- [Material to process]:
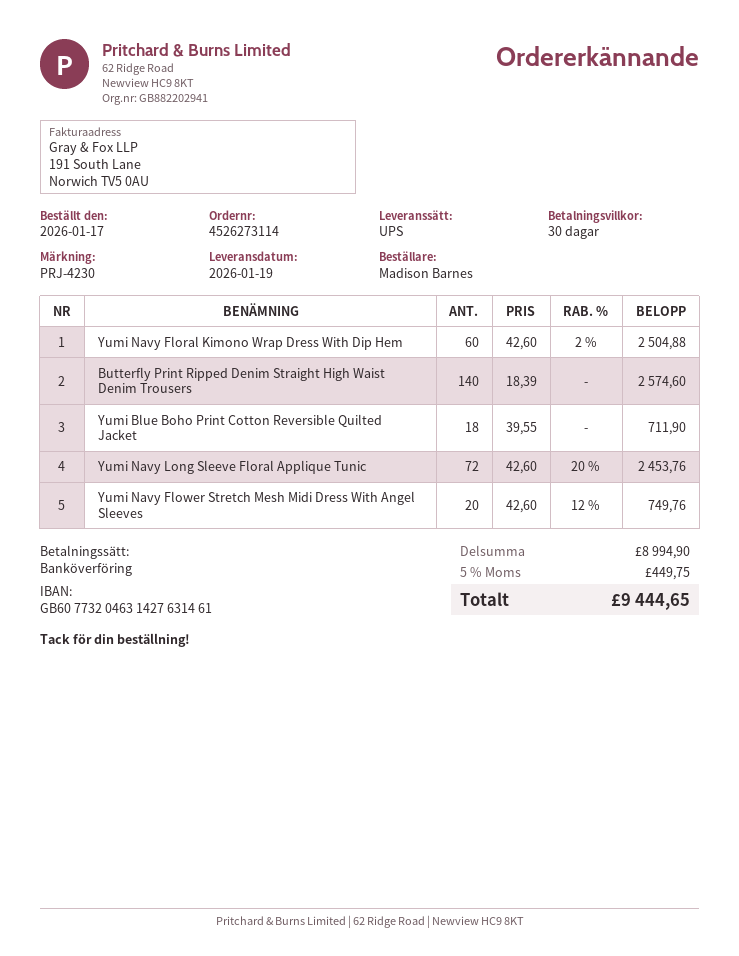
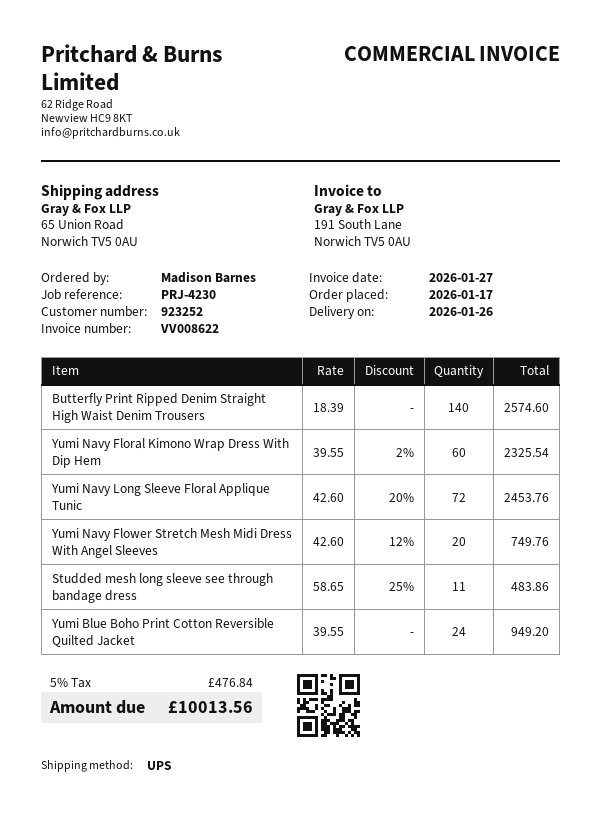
delivery date: 2026-01-19 -> 2026-01-26
Yumi Navy Floral Kimono Wrap Dress With Dip Hem: 60 x 42.60 - 2% = 2504.88 -> 60 x 39.55 - 2% = 2325.54
Yumi Blue Boho Print Cotton Reversible Quilted Jacket: 18 x 39.55 = 711.90 -> 24 x 39.55 = 949.20
Studded mesh long sleeve see through bandage dress: none -> 11 x 58.65 - 25% = 483.86
tax: 5% = 449.75 -> 5% = 476.84
total: 9444.65 -> 10013.56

- [Task instructions]: All of the material must be repeated exactly in the answer, apart from the pictures.

- [Reply to the task]:
delivery date: 2026-01-19 -> 2026-01-26
Yumi Navy Floral Kimono Wrap Dress With Dip Hem: 60 x 42.60 - 2% = 2504.88 -> 60 x 39.55 - 2% = 2325.54
Yumi Blue Boho Print Cotton Reversible Quilted Jacket: 18 x 39.55 = 711.90 -> 24 x 39.55 = 949.20
Studded mesh long sleeve see through bandage dress: none -> 11 x 58.65 - 25% = 483.86
tax: 5% = 449.75 -> 5% = 476.84
total: 9444.65 -> 10013.56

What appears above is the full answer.